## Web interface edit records

^^^^^^^^

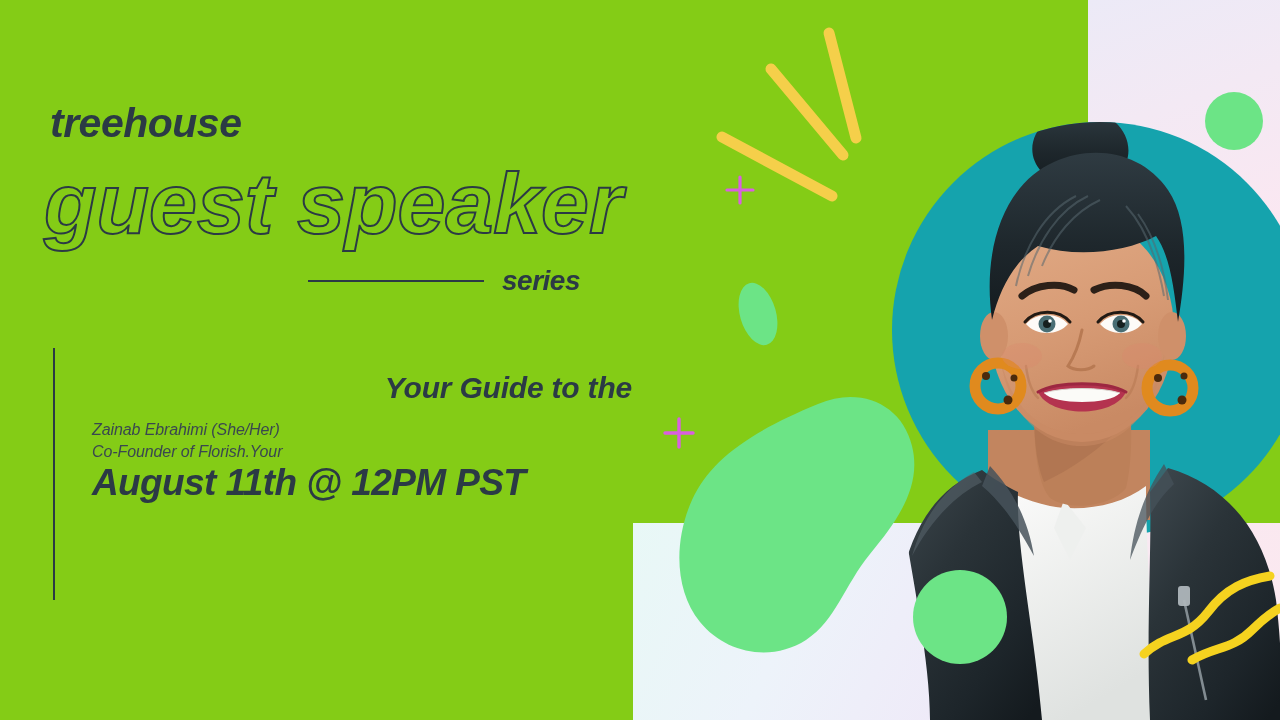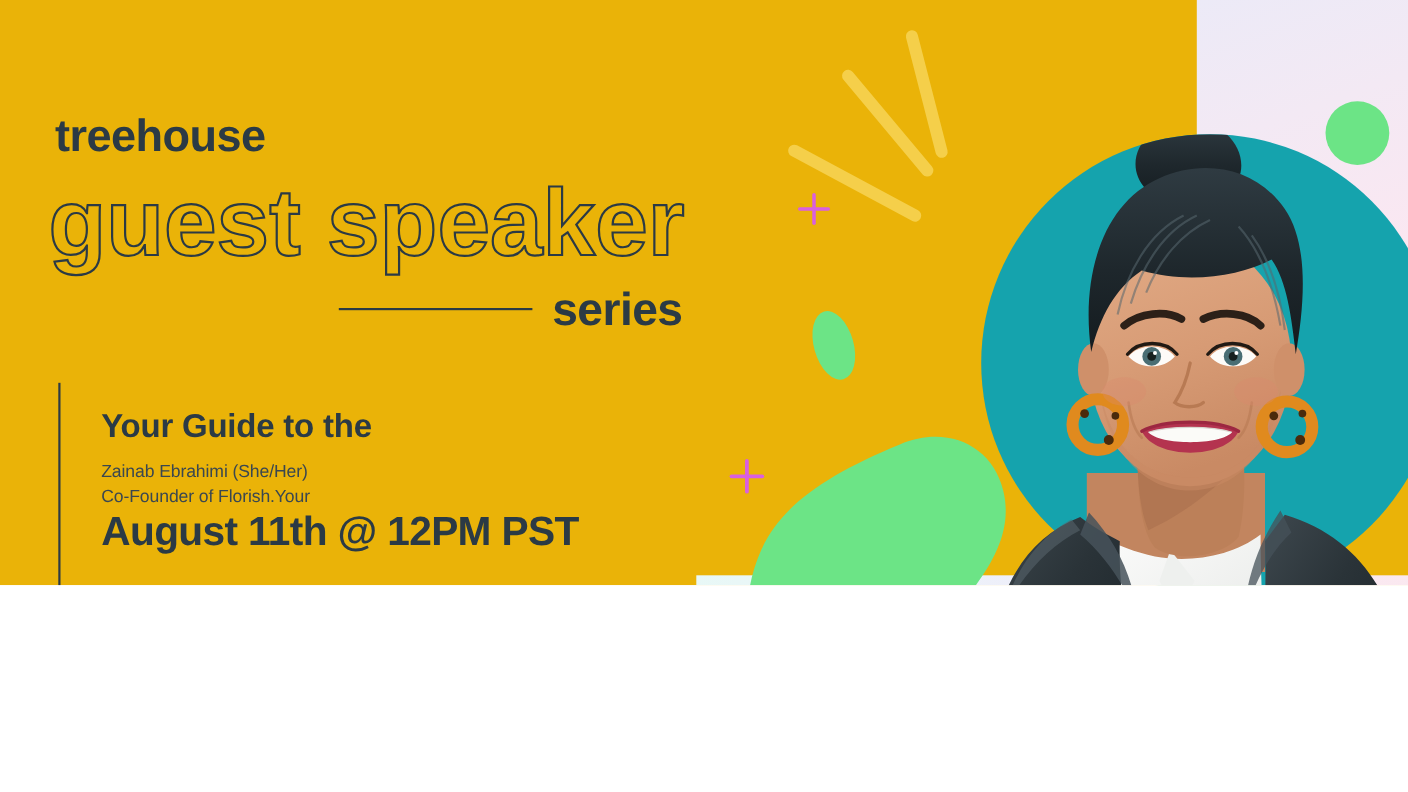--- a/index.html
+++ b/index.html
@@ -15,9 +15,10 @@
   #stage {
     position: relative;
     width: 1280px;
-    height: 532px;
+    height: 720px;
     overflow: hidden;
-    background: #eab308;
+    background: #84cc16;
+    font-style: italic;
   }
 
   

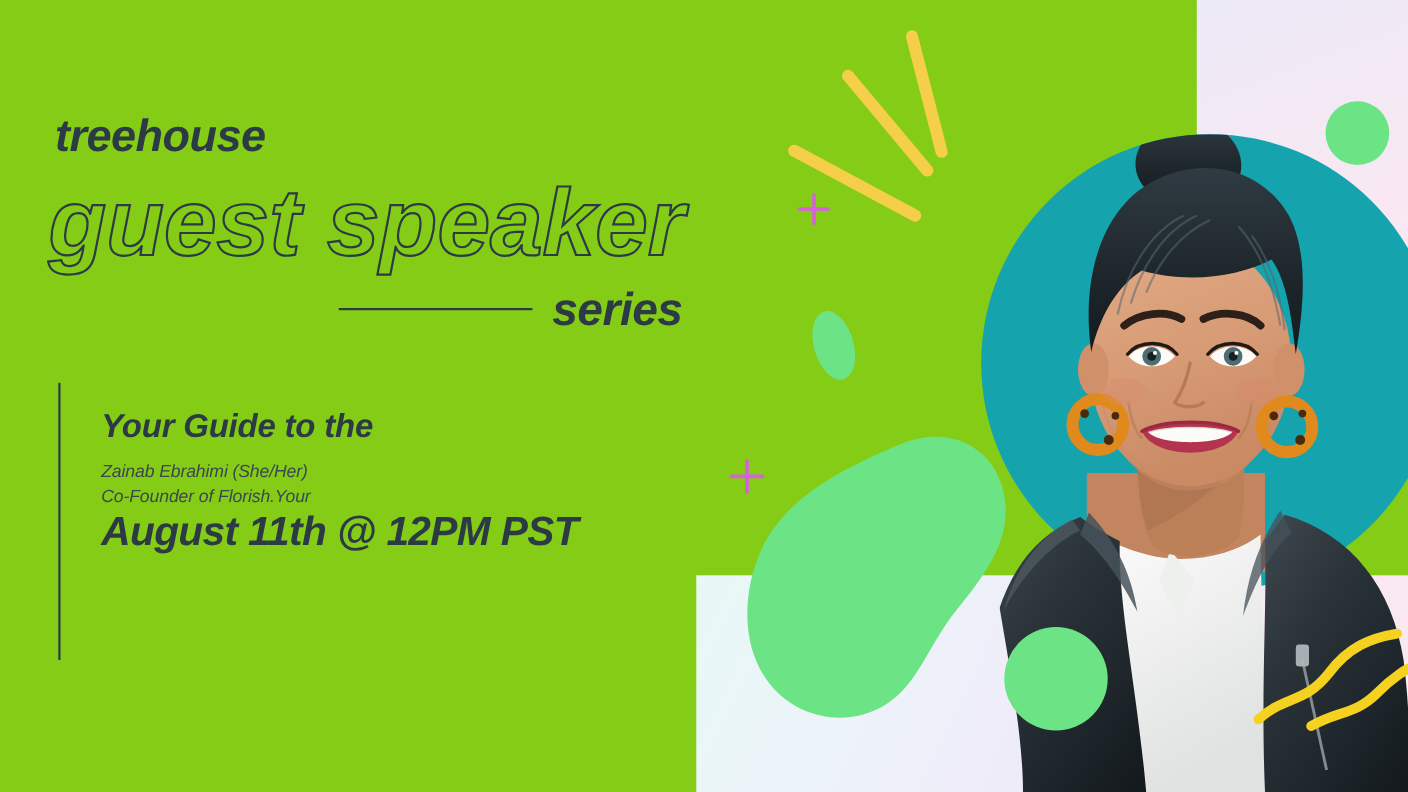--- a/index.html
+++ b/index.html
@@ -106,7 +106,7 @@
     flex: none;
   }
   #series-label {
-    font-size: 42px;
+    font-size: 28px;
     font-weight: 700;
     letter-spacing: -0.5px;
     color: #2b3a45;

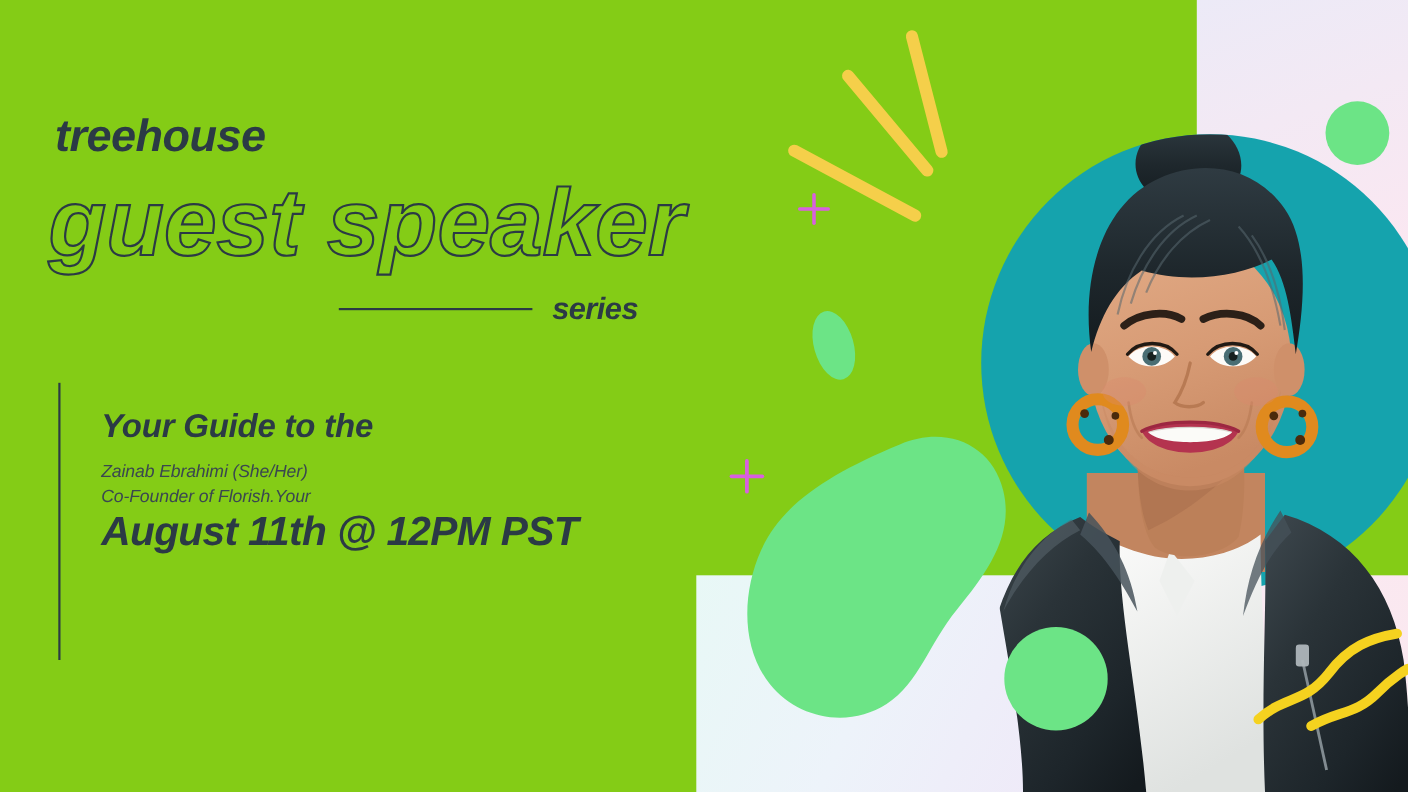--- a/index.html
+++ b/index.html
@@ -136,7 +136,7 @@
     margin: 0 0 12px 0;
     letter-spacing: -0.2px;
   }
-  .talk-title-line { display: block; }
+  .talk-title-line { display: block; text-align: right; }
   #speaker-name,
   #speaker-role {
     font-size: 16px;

^^^^^^^^

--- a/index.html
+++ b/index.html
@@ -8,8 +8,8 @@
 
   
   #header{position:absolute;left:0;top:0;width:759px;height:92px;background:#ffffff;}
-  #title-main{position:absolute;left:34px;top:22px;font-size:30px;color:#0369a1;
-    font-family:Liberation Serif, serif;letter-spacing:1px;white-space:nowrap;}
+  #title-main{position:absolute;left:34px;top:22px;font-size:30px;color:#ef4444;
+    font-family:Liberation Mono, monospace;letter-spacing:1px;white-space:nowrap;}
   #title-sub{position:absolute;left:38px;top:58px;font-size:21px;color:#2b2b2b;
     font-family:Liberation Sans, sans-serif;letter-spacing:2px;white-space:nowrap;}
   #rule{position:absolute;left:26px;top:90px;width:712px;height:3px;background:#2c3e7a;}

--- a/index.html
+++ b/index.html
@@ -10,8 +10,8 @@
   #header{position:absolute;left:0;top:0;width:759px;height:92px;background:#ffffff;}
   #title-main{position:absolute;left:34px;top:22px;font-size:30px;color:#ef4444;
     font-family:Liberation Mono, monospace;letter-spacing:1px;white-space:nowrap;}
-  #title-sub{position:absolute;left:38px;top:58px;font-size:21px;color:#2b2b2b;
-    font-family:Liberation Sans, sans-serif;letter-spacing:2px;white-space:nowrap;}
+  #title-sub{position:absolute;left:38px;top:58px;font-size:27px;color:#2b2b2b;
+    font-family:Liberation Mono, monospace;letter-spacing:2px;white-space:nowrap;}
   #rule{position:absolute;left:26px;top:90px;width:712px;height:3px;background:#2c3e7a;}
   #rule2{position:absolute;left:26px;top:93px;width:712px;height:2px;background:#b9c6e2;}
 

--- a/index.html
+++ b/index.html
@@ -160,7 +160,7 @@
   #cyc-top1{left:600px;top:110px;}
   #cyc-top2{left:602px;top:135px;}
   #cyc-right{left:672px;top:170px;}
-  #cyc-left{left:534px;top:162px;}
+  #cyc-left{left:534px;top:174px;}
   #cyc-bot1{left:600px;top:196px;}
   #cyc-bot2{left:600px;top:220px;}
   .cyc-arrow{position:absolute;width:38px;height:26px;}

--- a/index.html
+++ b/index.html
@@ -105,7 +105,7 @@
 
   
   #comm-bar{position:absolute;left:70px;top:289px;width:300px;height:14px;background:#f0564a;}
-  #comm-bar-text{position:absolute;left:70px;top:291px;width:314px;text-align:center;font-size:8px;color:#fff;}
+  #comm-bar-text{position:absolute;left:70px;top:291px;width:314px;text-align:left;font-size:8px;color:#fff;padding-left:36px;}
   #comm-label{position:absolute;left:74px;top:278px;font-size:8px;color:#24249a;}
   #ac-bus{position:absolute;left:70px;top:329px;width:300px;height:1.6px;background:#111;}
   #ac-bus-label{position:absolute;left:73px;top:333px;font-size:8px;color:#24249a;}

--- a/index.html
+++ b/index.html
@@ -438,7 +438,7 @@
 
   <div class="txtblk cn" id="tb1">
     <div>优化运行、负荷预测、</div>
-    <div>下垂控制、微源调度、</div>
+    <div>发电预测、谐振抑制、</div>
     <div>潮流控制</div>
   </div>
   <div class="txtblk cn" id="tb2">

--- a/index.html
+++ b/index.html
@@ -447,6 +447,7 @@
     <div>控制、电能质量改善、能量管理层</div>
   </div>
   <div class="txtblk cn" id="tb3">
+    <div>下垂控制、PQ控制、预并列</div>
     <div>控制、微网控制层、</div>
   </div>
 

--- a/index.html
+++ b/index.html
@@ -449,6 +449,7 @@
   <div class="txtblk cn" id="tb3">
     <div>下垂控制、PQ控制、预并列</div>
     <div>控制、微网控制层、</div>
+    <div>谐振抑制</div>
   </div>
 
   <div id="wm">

^^^^^^^^

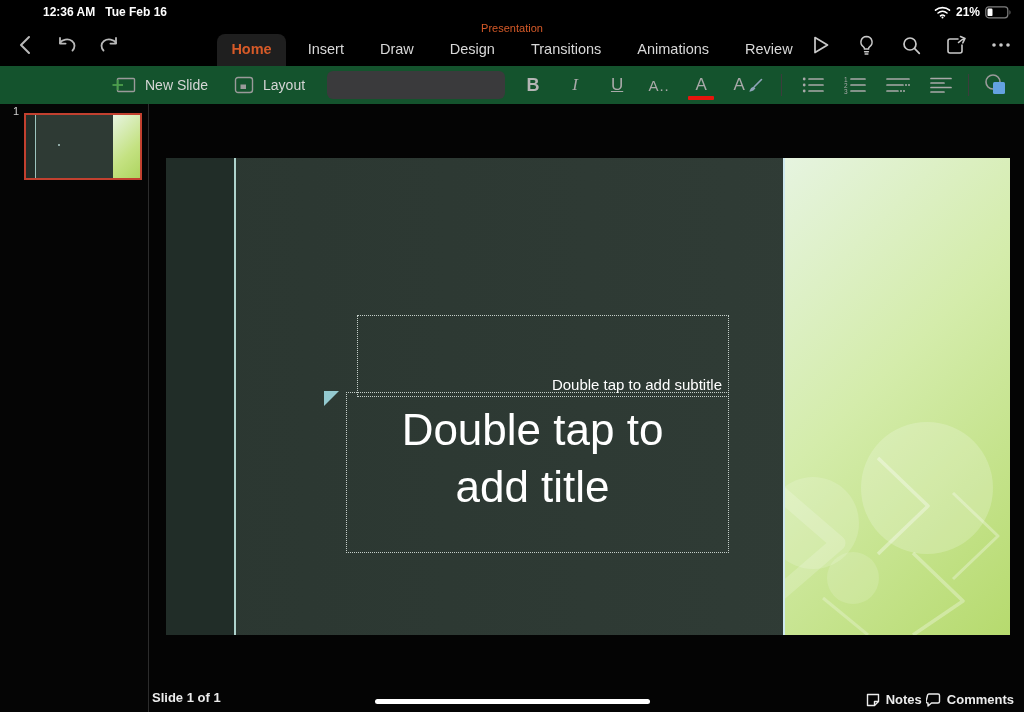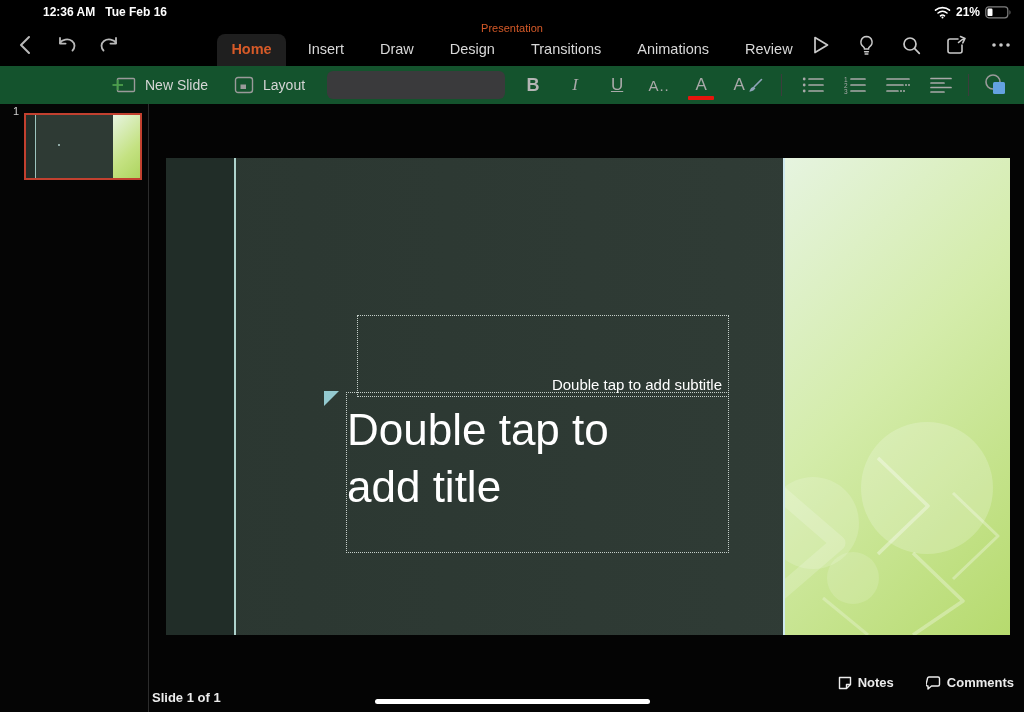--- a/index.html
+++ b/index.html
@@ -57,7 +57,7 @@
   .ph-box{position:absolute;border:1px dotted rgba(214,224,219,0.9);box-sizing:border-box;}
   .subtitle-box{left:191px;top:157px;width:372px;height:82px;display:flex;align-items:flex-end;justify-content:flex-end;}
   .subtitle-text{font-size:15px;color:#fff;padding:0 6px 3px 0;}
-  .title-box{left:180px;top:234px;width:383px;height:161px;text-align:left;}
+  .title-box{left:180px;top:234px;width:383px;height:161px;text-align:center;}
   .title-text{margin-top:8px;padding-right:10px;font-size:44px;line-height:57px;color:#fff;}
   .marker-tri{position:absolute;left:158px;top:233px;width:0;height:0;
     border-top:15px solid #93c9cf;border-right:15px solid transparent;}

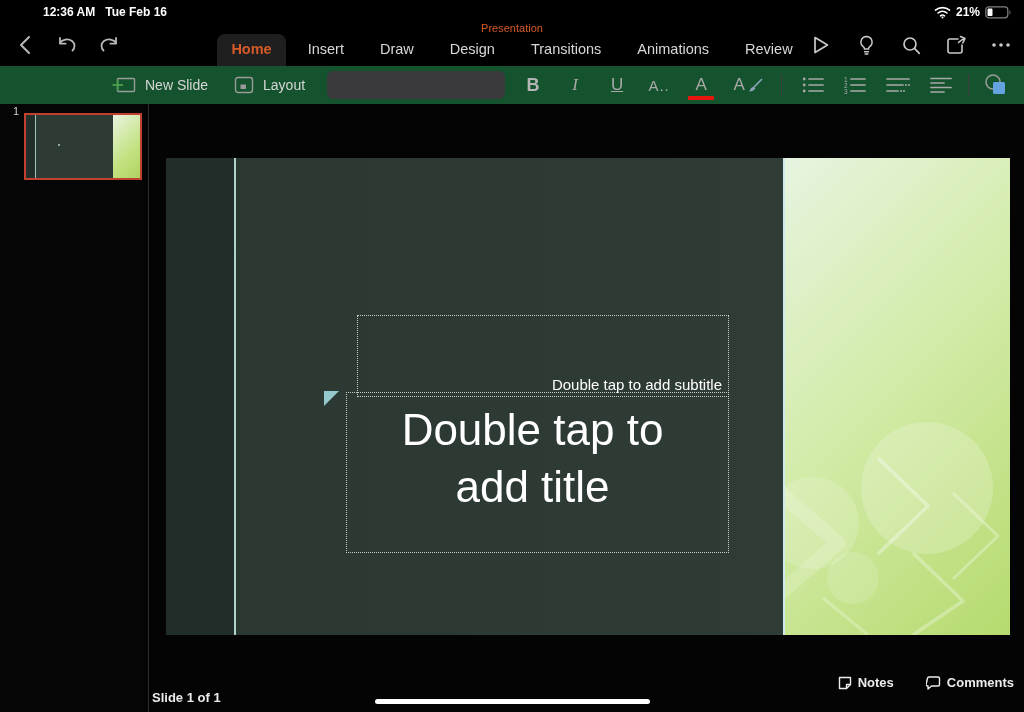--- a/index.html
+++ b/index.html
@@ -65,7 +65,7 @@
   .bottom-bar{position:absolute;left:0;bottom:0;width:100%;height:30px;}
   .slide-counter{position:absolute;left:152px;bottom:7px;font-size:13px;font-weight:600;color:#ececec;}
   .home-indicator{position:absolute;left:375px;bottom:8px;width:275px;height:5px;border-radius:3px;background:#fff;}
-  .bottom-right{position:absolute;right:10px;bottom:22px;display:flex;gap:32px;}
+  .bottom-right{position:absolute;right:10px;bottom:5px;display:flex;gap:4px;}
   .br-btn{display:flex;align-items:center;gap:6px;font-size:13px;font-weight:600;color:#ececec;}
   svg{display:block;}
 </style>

^^^^^^^^

## EXERCISE DIRECTIONS
Search the records line by line for the word "weight" and copy every line where it appears.

## OUTPUT FOR THIS EXERCISE
     font-weight: 700;
   .slide-counter{position:absolute;left:152px;bottom:7px;font-size:13px;font-weight:600;color:#ececec;}
   .br-btn{display:flex;align-items:center;gap:6px;font-size:13px;font-weight:600;color:#ececec;}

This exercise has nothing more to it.